The cat scrunched up its nose, then made its way over to the far side of the bed. Jayce, curiously, followed it. He hadn’t checked there in his initial search, too preoccupied with finding Viktor. His partner hadn’t fallen out of bed and fainted, had he?!

No, he hadn’t, but what Jayce saw was arguably worse.

Viktor left his cane and leg brace here, just lying on the floor.

Jayce came to the only sound conclusion he could possibly make.

“Viktor’s been kidnapped.”

 

 

“What? No! I’m right here!” Viktor tried to say, but it came out as a couple of long and agitated meows.

“Fuck,” Jayce said, sitting down on the bed and burying his head in his hands.

Oh. Viktor stopped talking, then. The idea of himself being kidnapped, being harmed, was… really affecting Jayce, wasn’t it?

Whenever Jayce was upset or frustrated by something in the lab, Viktor would normally offer a hesitant and gentle hand on his back, not familiar enough with social boundaries and physical affection to do any more than that.

Now, he had a distinct lack of hands. What could he do?

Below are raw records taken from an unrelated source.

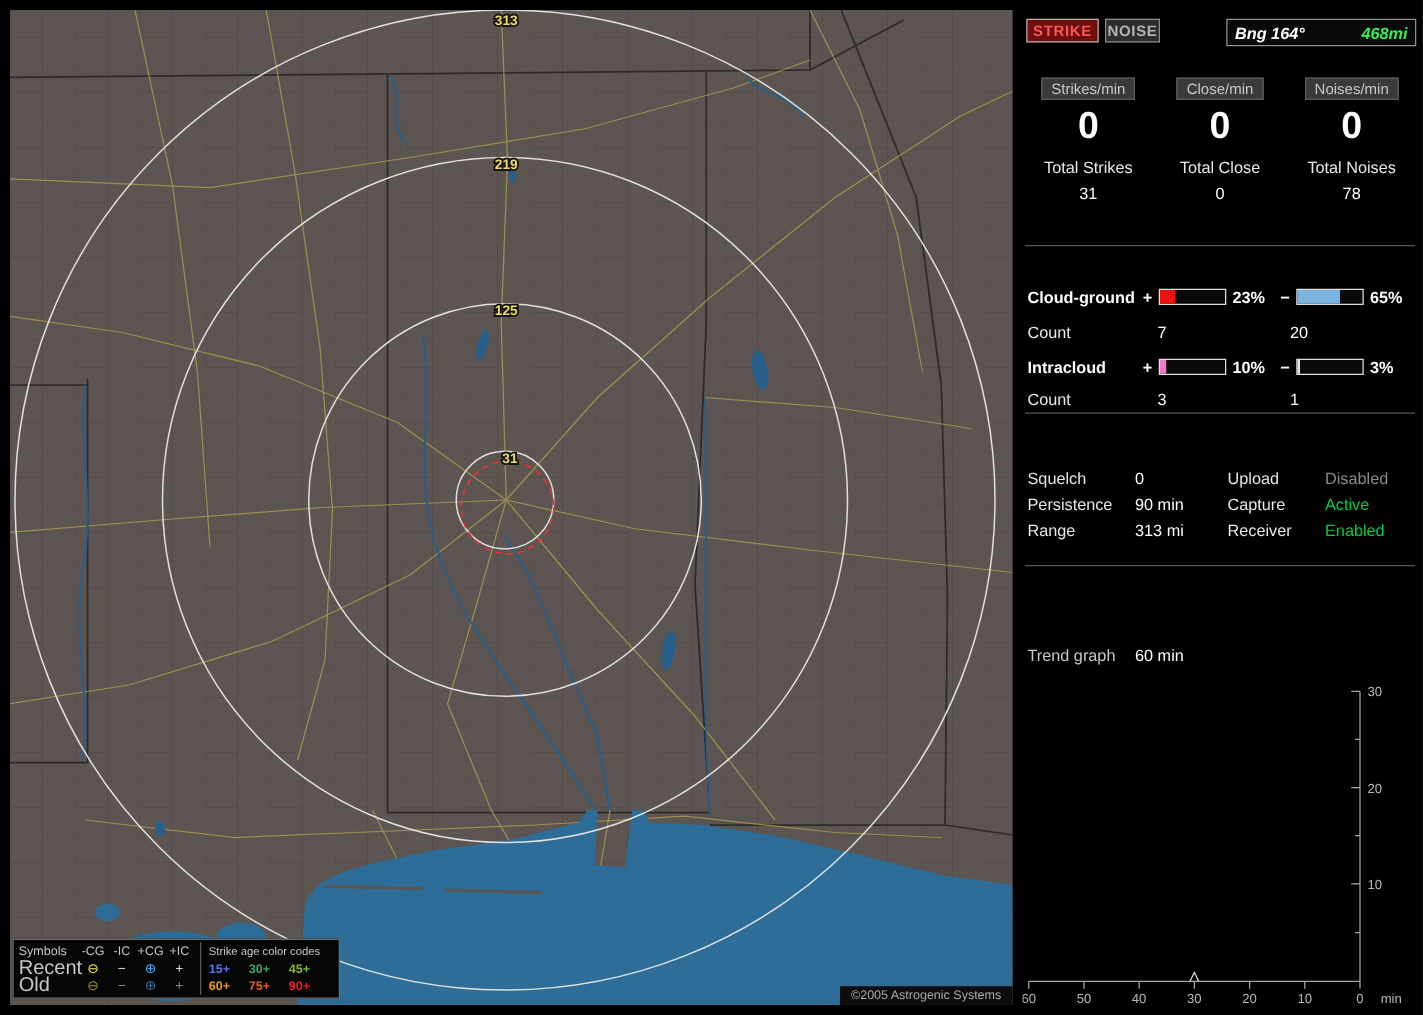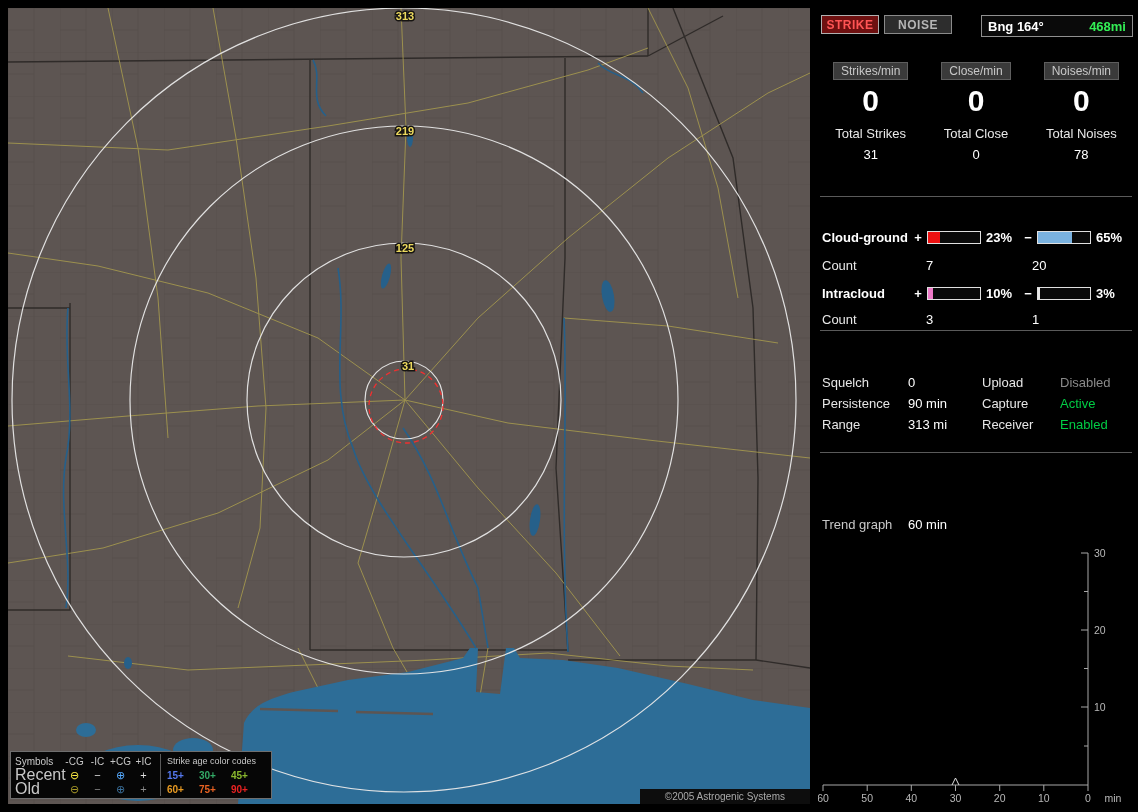--- a/index.html
+++ b/index.html
@@ -18,30 +18,30 @@
             border-left:1px solid #5a5a5a;margin-left:5px;padding-left:6px;}
   .lg-head{font-size:10px;text-align:center;}
   .lg-head.first{text-align:left;}
   .lg-agehead{grid-column:1/4;font-size:9px;white-space:nowrap;}
   .lg-rowlabel{font-size:16px;}
   .sym{font-size:11px;line-height:12px;text-align:center;}
   .sym-cg-r{color:#ffee44}.sym-ic-r{color:#dddddd}.sym-pcg-r{color:#55aaff}.sym-pic-r{color:#dddddd}
   .sym-cg-o{color:#a89a28}.sym-ic-o{color:#8a8a8a}.sym-pcg-o{color:#3a6f9a}.sym-pic-o{color:#8a8a8a}
   .lg-age{font-size:10px;font-weight:bold;text-align:left;}
   .map-copyright{position:absolute;right:0;bottom:0;background:#0d0d0d;color:#aaa;font-size:10px;
-                 padding:2px 25px;}
+                 padding:2px 9px;}
   
   .sidebar{position:absolute;left:818px;top:8px;width:316px;height:796px;color:#e6e6e6;font-size:13px;}
   .btn{position:absolute;top:7px;height:19px;font-size:12px;font-weight:bold;text-align:center;
        line-height:18px;letter-spacing:.5px;box-sizing:border-box;cursor:pointer;}
   .btn-strike{left:3px;width:58px;background:#6e1010;border:1px solid #b0b0b0;color:#ff5555;}
-  .btn-noise{left:66px;width:68px;background:#2d2d2d;border:1px solid #8a8a8a;color:#b5b5b5;}
+  .btn-noise{left:66px;width:44px;background:#2d2d2d;border:1px solid #8a8a8a;color:#b5b5b5;}
   .bng-box{position:absolute;top:7px;right:1px;width:138px;height:20px;background:#0a0a0a;
            border:1px solid #909090;box-sizing:content-box;display:flex;align-items:center;
-           justify-content:space-between;padding:0 6px;font-size:13px;font-weight:bold;}
+           justify-content:space-between;padding:0 6px;font-size:13px;font-weight:bold;font-style:italic;}
   .bng-label{color:#fff;} .bng-dist{color:#33ee55;text-align:center;}
   .rates{position:absolute;top:54px;left:0;width:100%;display:flex;}
   .rate-col{flex:1;display:flex;flex-direction:column;align-items:center;}
   .rate-label{background:#3a3a3a;border:1px solid #5e5e5e;color:#c8c8c8;font-size:12px;padding:1px 7px;}
   .rate-value{color:#fff;font-size:30px;font-weight:bold;margin-top:6px;line-height:30px;}
   .total-label{color:#e8e8e8;font-size:13px;margin-top:10px;}
   .total-value{color:#fff;font-size:13px;margin-top:6px;}
   .sep{position:absolute;left:2px;right:2px;border-top:1px solid #5a5a5a;height:0;}
   .sep1{top:188px;} .sep2{top:322px;} .sep3{top:444px;}
   .dist-title{position:absolute;top:195px;left:2px;right:2px;color:#c8c8c8;font-size:13px;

Viktor hopped up on the bed to get a better look at Jayce, and by “hopped” he meant “clawed up and fumbled until his good back leg made purchase.”

Jayce startled at the sudden presence next to him, pulling his hands away from his face to look at Viktor.

His eyes were wet with unshed tears. Oh, god, Jayce was about to cry over him.

“No, no, please don’t, I’m right here, Jayce,” Viktor tried to say, butting his head into Jayce’s side gently.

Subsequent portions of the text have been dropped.